Transcribe the whole listing exactly, but do not carry over its pictures.

◆ Entries provided ◆
★ ★ ★ ★

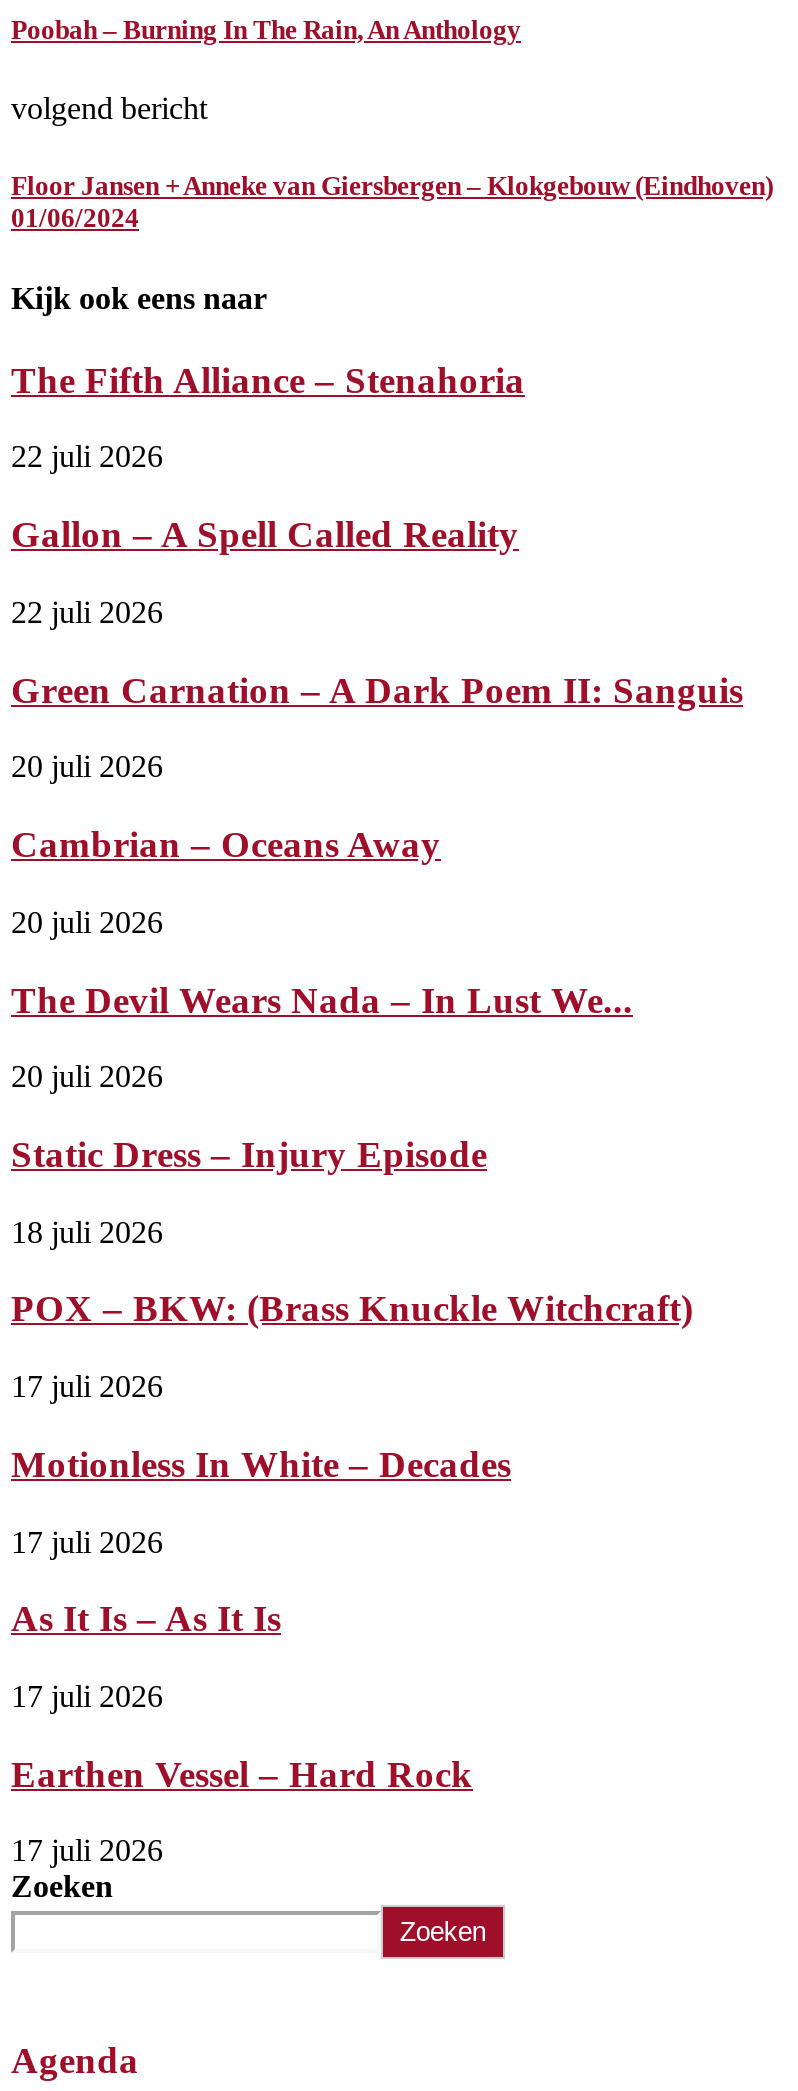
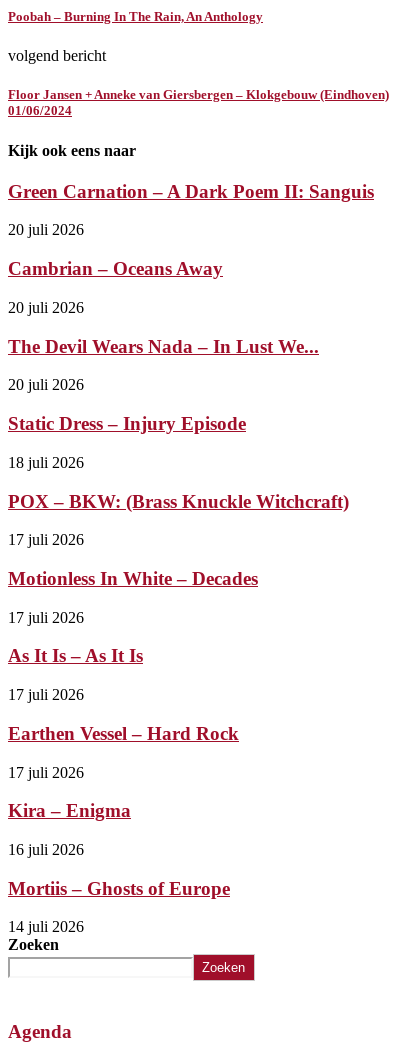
- The Fifth Alliance – Stenahoria
- 22 juli 2026
- Gallon – A Spell Called Reality
- 22 juli 2026

moved up: Green Carnation – A Dark Poem II: Sanguis | 20 juli 2026 | Cambrian – Oceans Away | ... | Earthen Vessel – Hard Rock | 17 juli 2026

+ Kira – Enigma
+ 16 juli 2026
+ Mortiis – Ghosts of Europe
+ 14 juli 2026
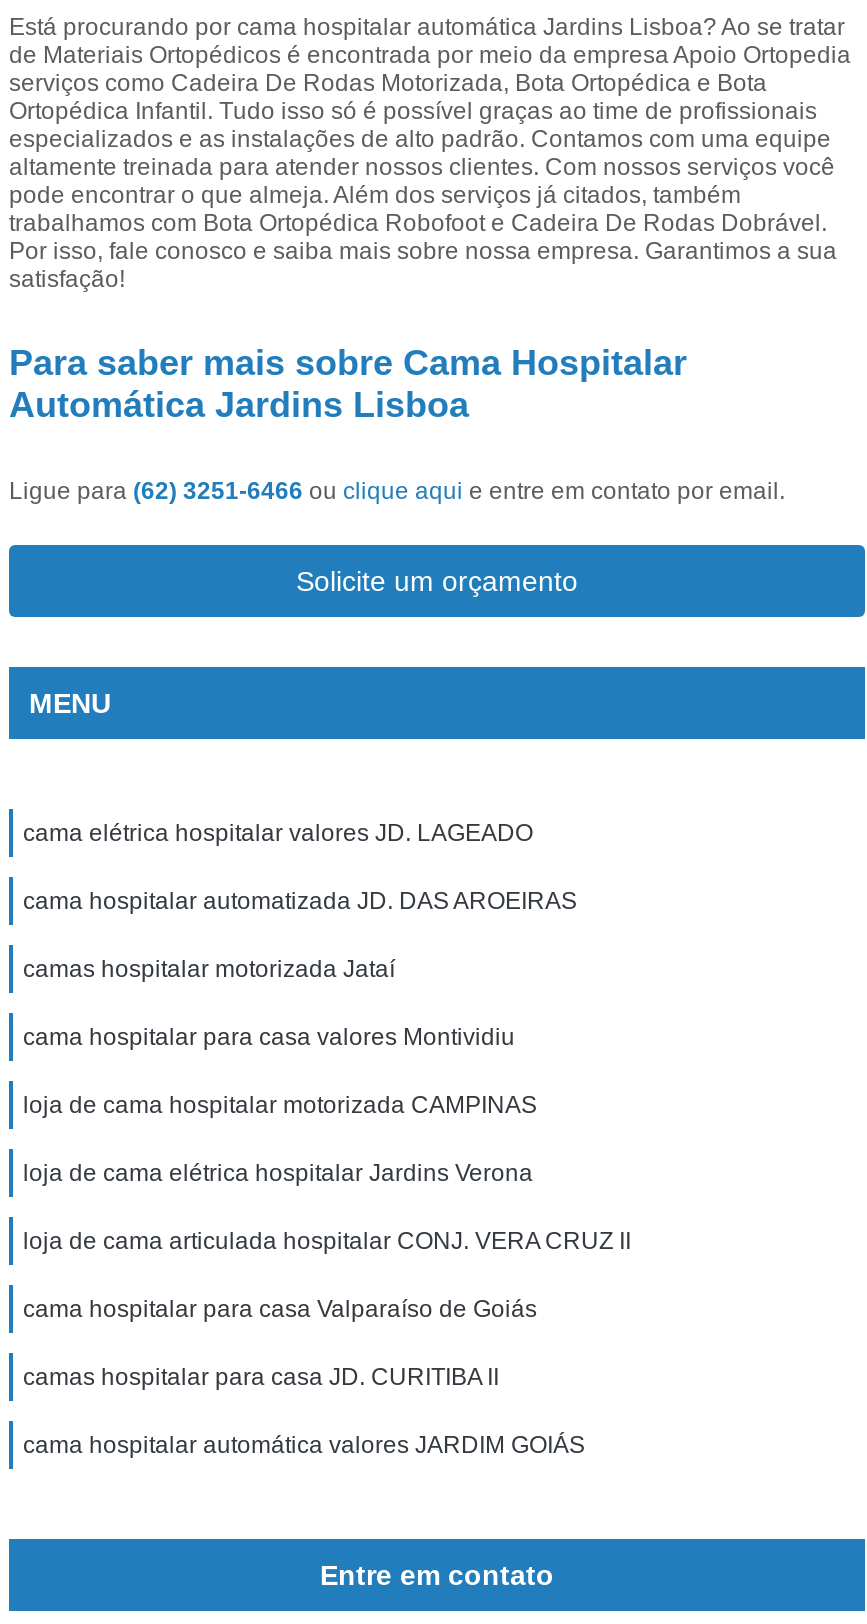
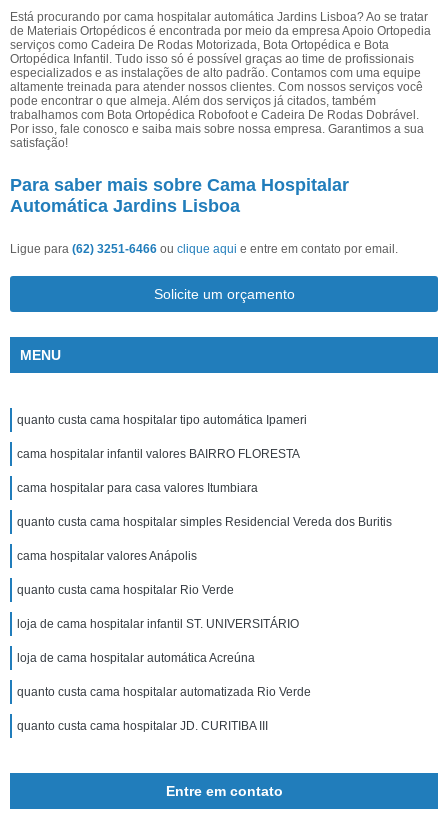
- cama elétrica hospitalar valores JD. LAGEADO
+ quanto custa cama hospitalar tipo automática Ipameri

- cama hospitalar automatizada JD. DAS AROEIRAS
+ cama hospitalar infantil valores BAIRRO FLORESTA

- camas hospitalar motorizada Jataí
+ cama hospitalar para casa valores Itumbiara

- cama hospitalar para casa valores Montividiu
+ quanto custa cama hospitalar simples Residencial Vereda dos Buritis

- loja de cama hospitalar motorizada CAMPINAS
+ cama hospitalar valores Anápolis

- loja de cama elétrica hospitalar Jardins Verona
+ quanto custa cama hospitalar Rio Verde

- loja de cama articulada hospitalar CONJ. VERA CRUZ II
+ loja de cama hospitalar infantil ST. UNIVERSITÁRIO

- cama hospitalar para casa Valparaíso de Goiás
+ loja de cama hospitalar automática Acreúna

- camas hospitalar para casa JD. CURITIBA II
+ quanto custa cama hospitalar automatizada Rio Verde

- cama hospitalar automática valores JARDIM GOIÁS
+ quanto custa cama hospitalar JD. CURITIBA III
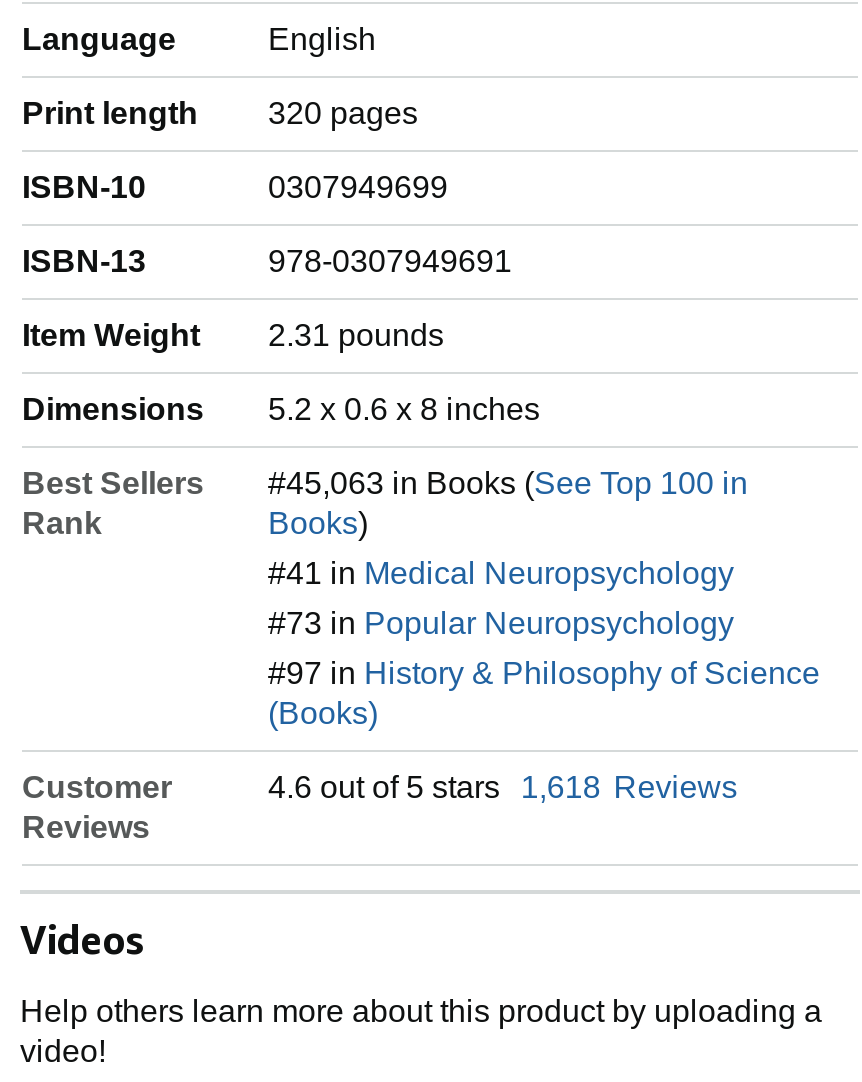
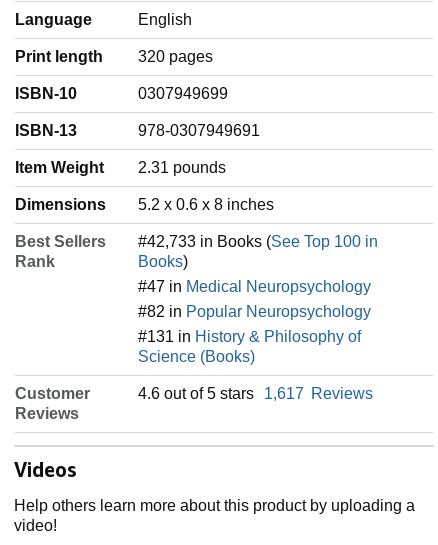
- #45,063 in Books (See Top 100 in
+ #42,733 in Books (See Top 100 in

- #41 in Medical Neuropsychology
+ #47 in Medical Neuropsychology

- #73 in Popular Neuropsychology
+ #82 in Popular Neuropsychology

- #97 in History & Philosophy of Science
- (Books)
+ #131 in History & Philosophy of
+ Science (Books)

- 4.6 out of 5 stars 1,618 Reviews
+ 4.6 out of 5 stars 1,617 Reviews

★ ★ ★ ★

◆ Problem solution ◆
- The Fifth Alliance – Stenahoria
- 22 juli 2026
- Gallon – A Spell Called Reality
- 22 juli 2026

moved up: Green Carnation – A Dark Poem II: Sanguis | 20 juli 2026 | Cambrian – Oceans Away | ... | Earthen Vessel – Hard Rock | 17 juli 2026

+ Kira – Enigma
+ 16 juli 2026
+ Mortiis – Ghosts of Europe
+ 14 juli 2026
- cama elétrica hospitalar valores JD. LAGEADO
+ quanto custa cama hospitalar tipo automática Ipameri

- cama hospitalar automatizada JD. DAS AROEIRAS
+ cama hospitalar infantil valores BAIRRO FLORESTA

- camas hospitalar motorizada Jataí
+ cama hospitalar para casa valores Itumbiara

- cama hospitalar para casa valores Montividiu
+ quanto custa cama hospitalar simples Residencial Vereda dos Buritis

- loja de cama hospitalar motorizada CAMPINAS
+ cama hospitalar valores Anápolis

- loja de cama elétrica hospitalar Jardins Verona
+ quanto custa cama hospitalar Rio Verde

- loja de cama articulada hospitalar CONJ. VERA CRUZ II
+ loja de cama hospitalar infantil ST. UNIVERSITÁRIO

- cama hospitalar para casa Valparaíso de Goiás
+ loja de cama hospitalar automática Acreúna

- camas hospitalar para casa JD. CURITIBA II
+ quanto custa cama hospitalar automatizada Rio Verde

- cama hospitalar automática valores JARDIM GOIÁS
+ quanto custa cama hospitalar JD. CURITIBA III
- #45,063 in Books (See Top 100 in
+ #42,733 in Books (See Top 100 in

- #41 in Medical Neuropsychology
+ #47 in Medical Neuropsychology

- #73 in Popular Neuropsychology
+ #82 in Popular Neuropsychology

- #97 in History & Philosophy of Science
- (Books)
+ #131 in History & Philosophy of
+ Science (Books)

- 4.6 out of 5 stars 1,618 Reviews
+ 4.6 out of 5 stars 1,617 Reviews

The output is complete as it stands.